Mr. Cooke alleges that he worked 371.6 hours on the case at bar. Supporting his claim, Mr. Cooke submits a statement listing the days he has worked on this case, brief descriptions of each day's work, and the number of hours he worked per day. After carefully reviewing the statement, the court concludes that the documentation of hours is inadequate. As the Supreme Court warned in Hensley, "[w]here the documentation of hours is inadequate, the district court may reduce the award accordingly." 461 U.S. at 433. Here, the entries contain vague language. For example, Mr.
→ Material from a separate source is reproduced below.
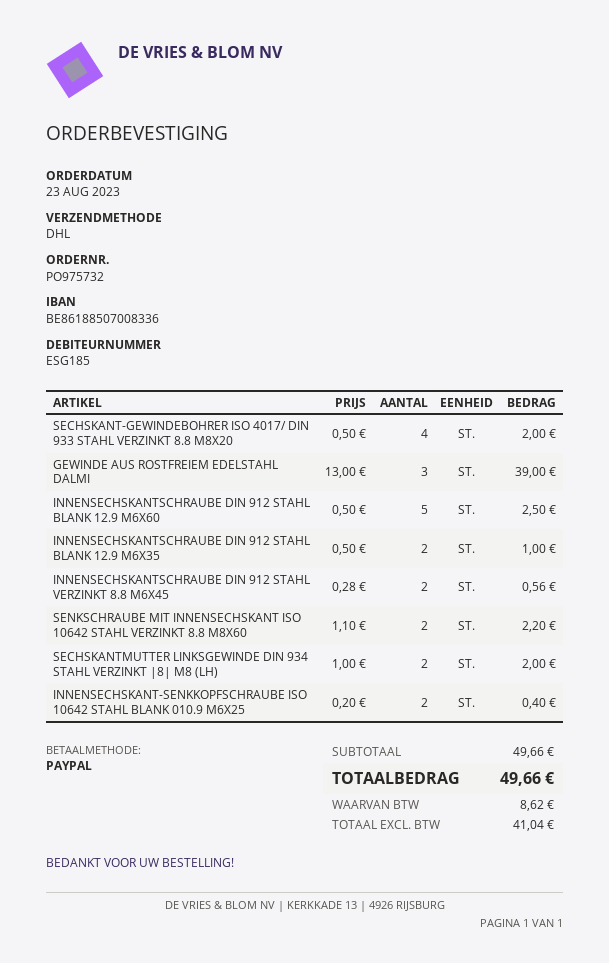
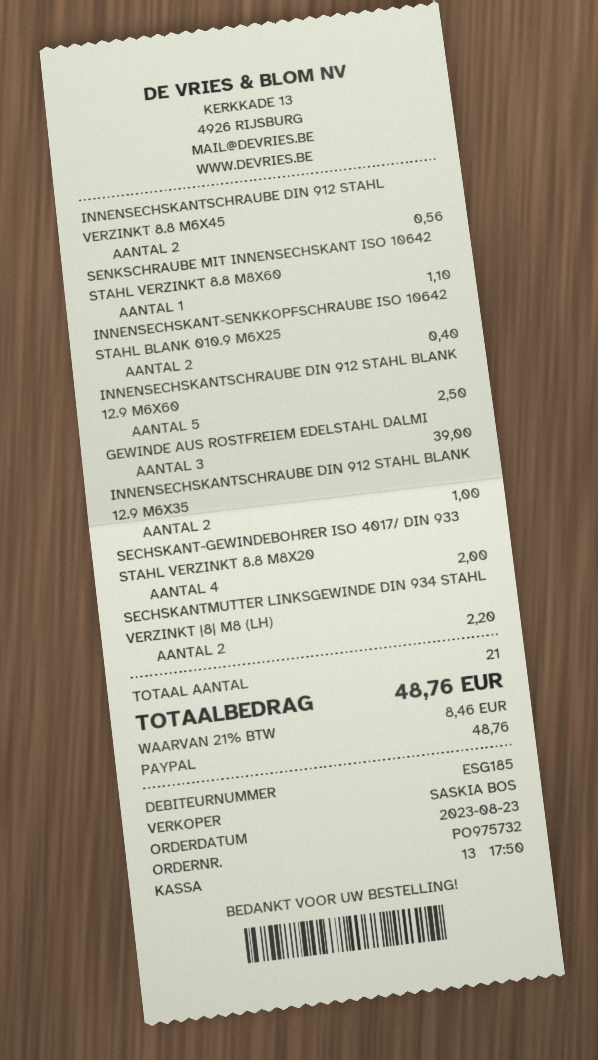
SENKSCHRAUBE MIT INNENSECHSKANT ISO 10642 STAHL VERZINKT 8.8 M8X60: 2 for 2.20 -> 1 for 1.10
SECHSKANTMUTTER LINKSGEWINDE DIN 934 STAHL VERZINKT |8| M8 (LH): 2 for 2.00 -> 2 for 2.20
tax: 8.62 -> 8.46
total: 49.66 -> 48.76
Cooke frequently describes his work as "OC w/client" or "Research re. [some document]." See LULAC, 119 F.3d at 1233 (stating reduction for vagueness proper where fee applicant merely submits entry for "research and review of cases"). These entries are too general to provide the court with a clear picture of the work Mr. Cooke performed.

Furthermore, some of the entries are excessive or redundant. As the Supreme Court stated in Hensley, district courts may reduce attorney's fees awards where the hours claimed are "excessive, redundant, or otherwise unnecessary." 461 U.S. at 434. Recently, the Fifth Circuit emphasized that district courts must reduce attorney's fees awards where attorneys do not exercise billing judgment, i.e., exclude "unproductive, excessive, or redundant hours." Walker, 99 F.3d at 770. Here, Mr. Cooke failed to exercise billing judgment in several respects. For example, both Mr. Cooke and his legal assistant logged a number of hours for the dictation and preparation of the same letters. Also, Mr. Cooke logged over thirty hours for "Research re. Jury instructions; dictation." The court finds that time excessive. After making deductions for vague, redundant or excessive entries, the court finds that a reasonable number of hours to employ in determining Mr. Cooke's lodestar is 320.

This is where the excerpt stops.